-- Input data --
○ ○ ○ ○ ○ ○ ○

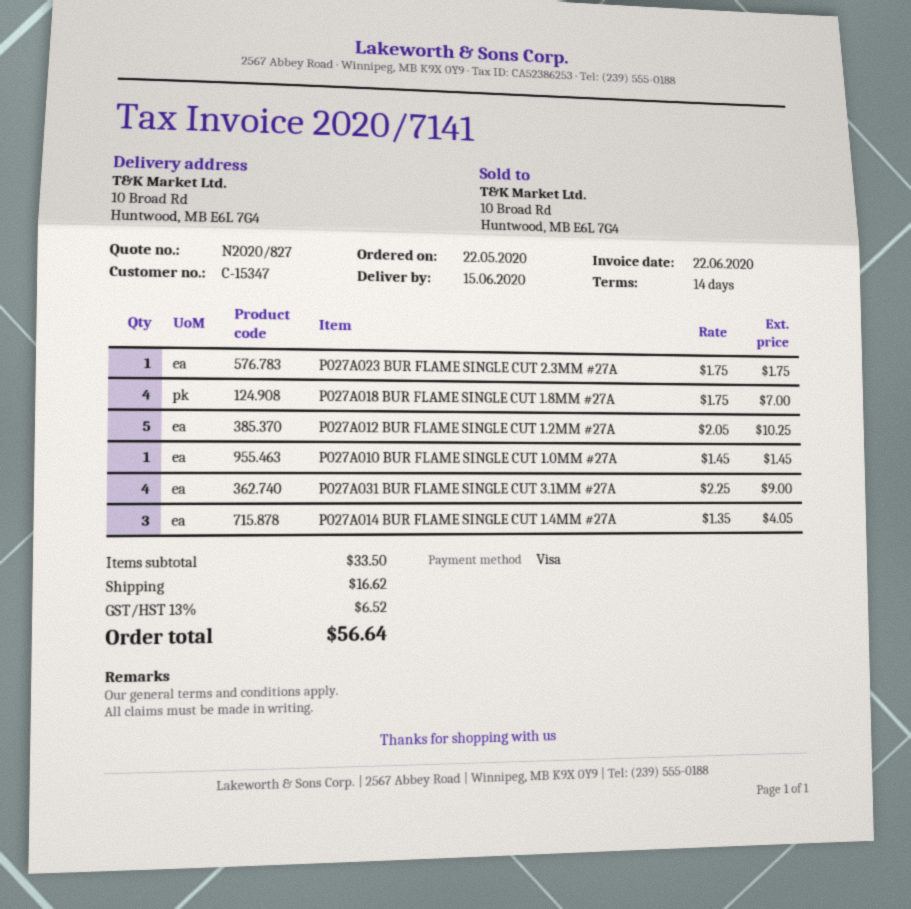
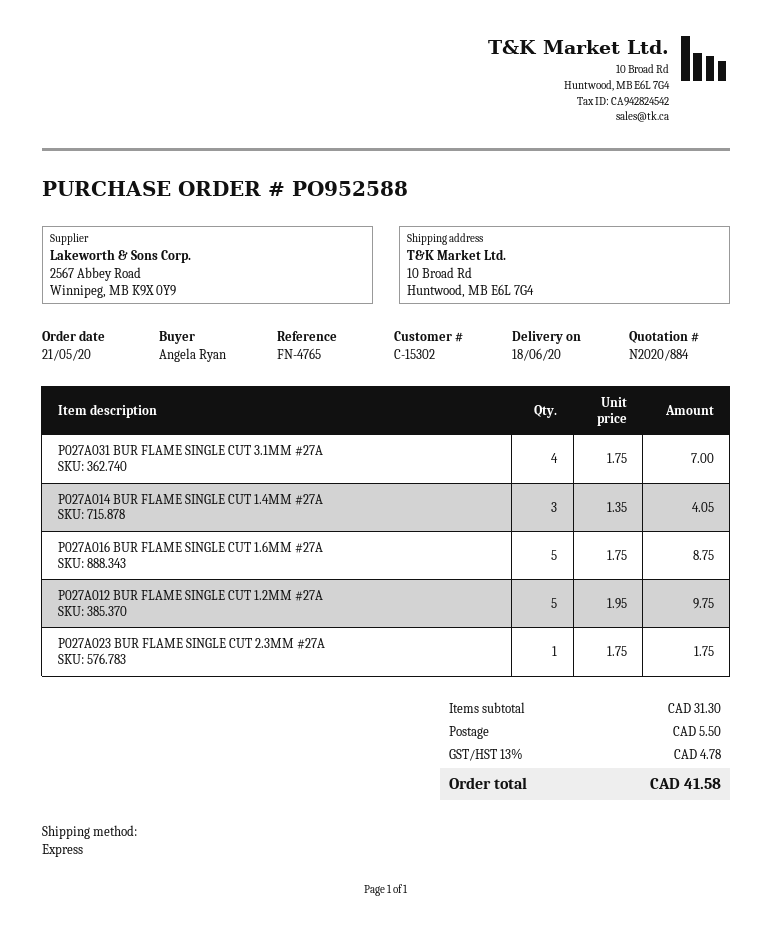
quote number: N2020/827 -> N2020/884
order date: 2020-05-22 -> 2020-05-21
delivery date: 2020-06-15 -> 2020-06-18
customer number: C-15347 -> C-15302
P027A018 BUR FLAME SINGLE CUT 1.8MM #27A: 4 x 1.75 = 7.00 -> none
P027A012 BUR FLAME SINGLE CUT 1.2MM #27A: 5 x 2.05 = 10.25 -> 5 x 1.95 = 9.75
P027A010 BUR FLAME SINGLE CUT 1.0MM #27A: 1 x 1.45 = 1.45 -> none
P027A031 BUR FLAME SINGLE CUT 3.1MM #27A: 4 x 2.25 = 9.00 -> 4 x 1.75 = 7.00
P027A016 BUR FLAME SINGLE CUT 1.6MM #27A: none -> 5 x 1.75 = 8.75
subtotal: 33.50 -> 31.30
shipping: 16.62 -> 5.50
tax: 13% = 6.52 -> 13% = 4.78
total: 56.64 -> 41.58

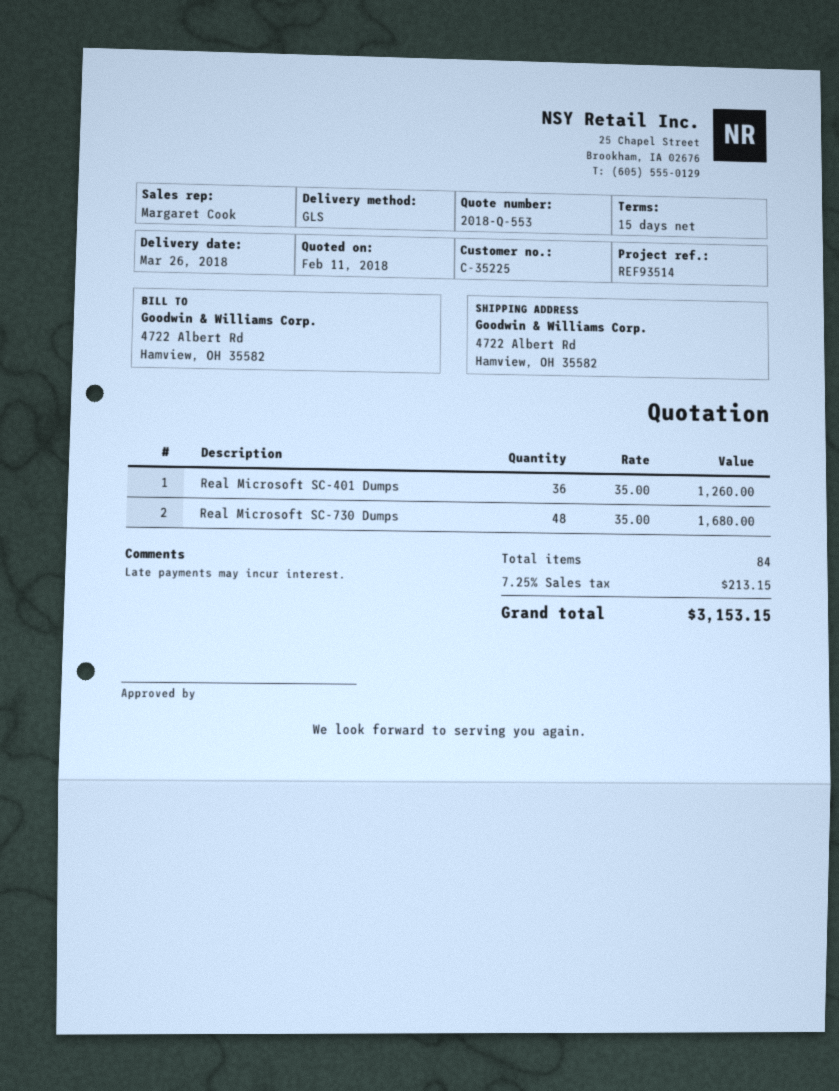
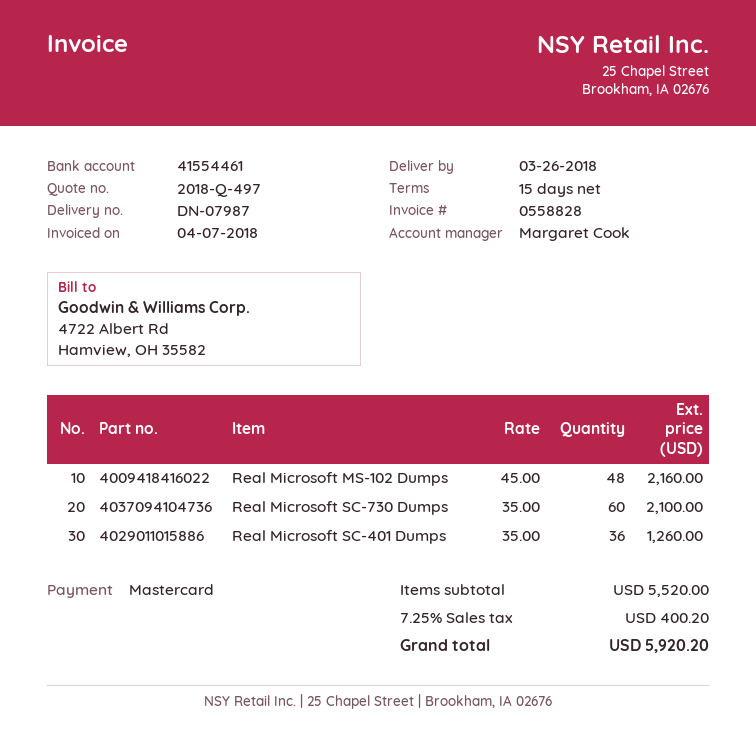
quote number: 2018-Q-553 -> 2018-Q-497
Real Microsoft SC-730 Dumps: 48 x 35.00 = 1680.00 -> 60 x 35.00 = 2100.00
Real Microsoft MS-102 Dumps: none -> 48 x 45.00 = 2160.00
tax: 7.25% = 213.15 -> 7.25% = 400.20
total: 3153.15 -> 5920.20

○ ○ ○ ○ ○ ○ ○

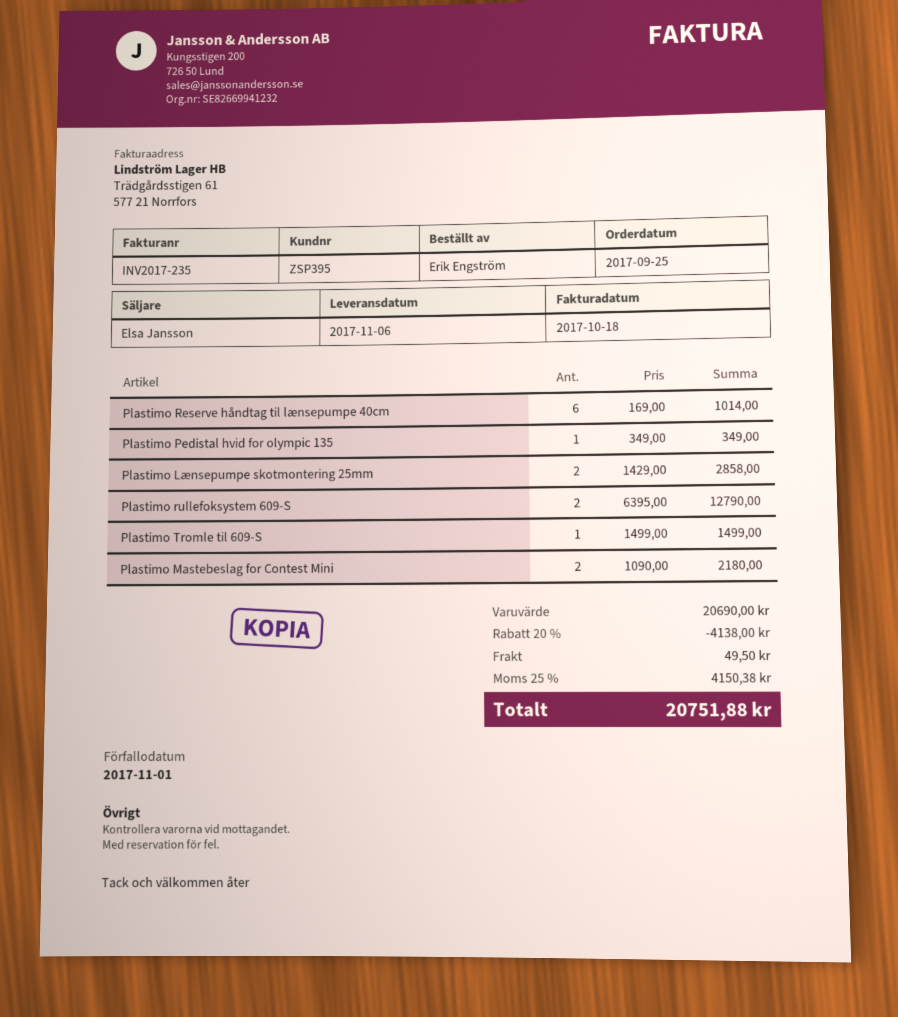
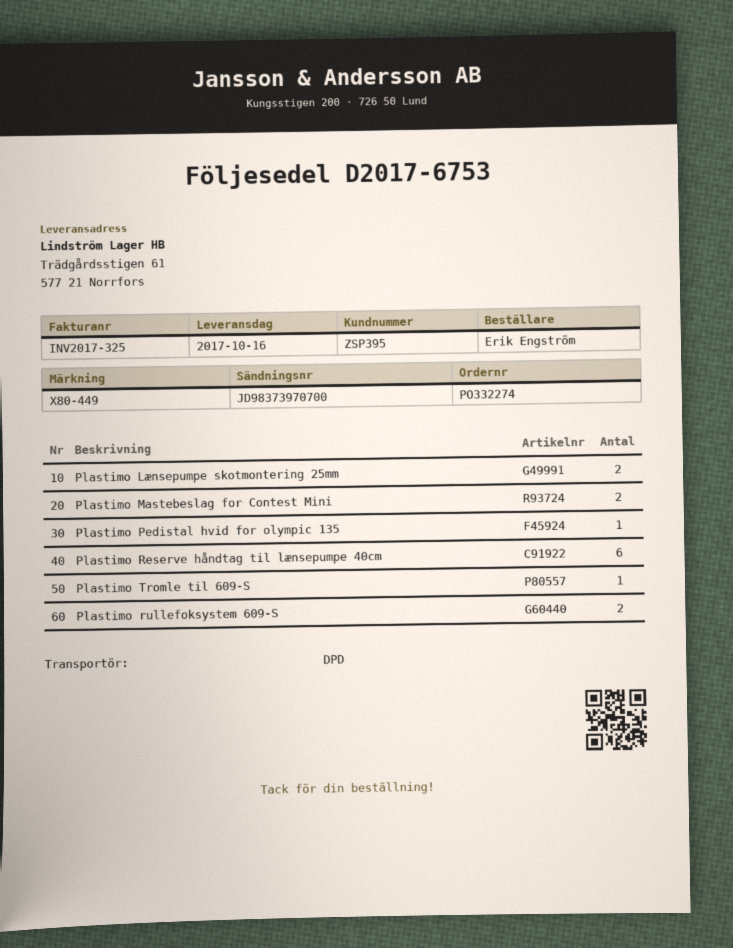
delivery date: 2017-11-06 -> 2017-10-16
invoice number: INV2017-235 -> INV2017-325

○ ○ ○ ○ ○ ○ ○

-- Exercise directions --
Given the listing above, repeat exactly the lines starting at the one with "quote number: N2020/827 -> N2020/884" and ending at the one with "total: 3153.15 -> 5920.20", inclusive, excluding pictures.

-- Result of this task --
quote number: N2020/827 -> N2020/884
order date: 2020-05-22 -> 2020-05-21
delivery date: 2020-06-15 -> 2020-06-18
customer number: C-15347 -> C-15302
P027A018 BUR FLAME SINGLE CUT 1.8MM #27A: 4 x 1.75 = 7.00 -> none
P027A012 BUR FLAME SINGLE CUT 1.2MM #27A: 5 x 2.05 = 10.25 -> 5 x 1.95 = 9.75
P027A010 BUR FLAME SINGLE CUT 1.0MM #27A: 1 x 1.45 = 1.45 -> none
P027A031 BUR FLAME SINGLE CUT 3.1MM #27A: 4 x 2.25 = 9.00 -> 4 x 1.75 = 7.00
P027A016 BUR FLAME SINGLE CUT 1.6MM #27A: none -> 5 x 1.75 = 8.75
subtotal: 33.50 -> 31.30
shipping: 16.62 -> 5.50
tax: 13% = 6.52 -> 13% = 4.78
total: 56.64 -> 41.58

quote number: 2018-Q-553 -> 2018-Q-497
Real Microsoft SC-730 Dumps: 48 x 35.00 = 1680.00 -> 60 x 35.00 = 2100.00
Real Microsoft MS-102 Dumps: none -> 48 x 45.00 = 2160.00
tax: 7.25% = 213.15 -> 7.25% = 400.20
total: 3153.15 -> 5920.20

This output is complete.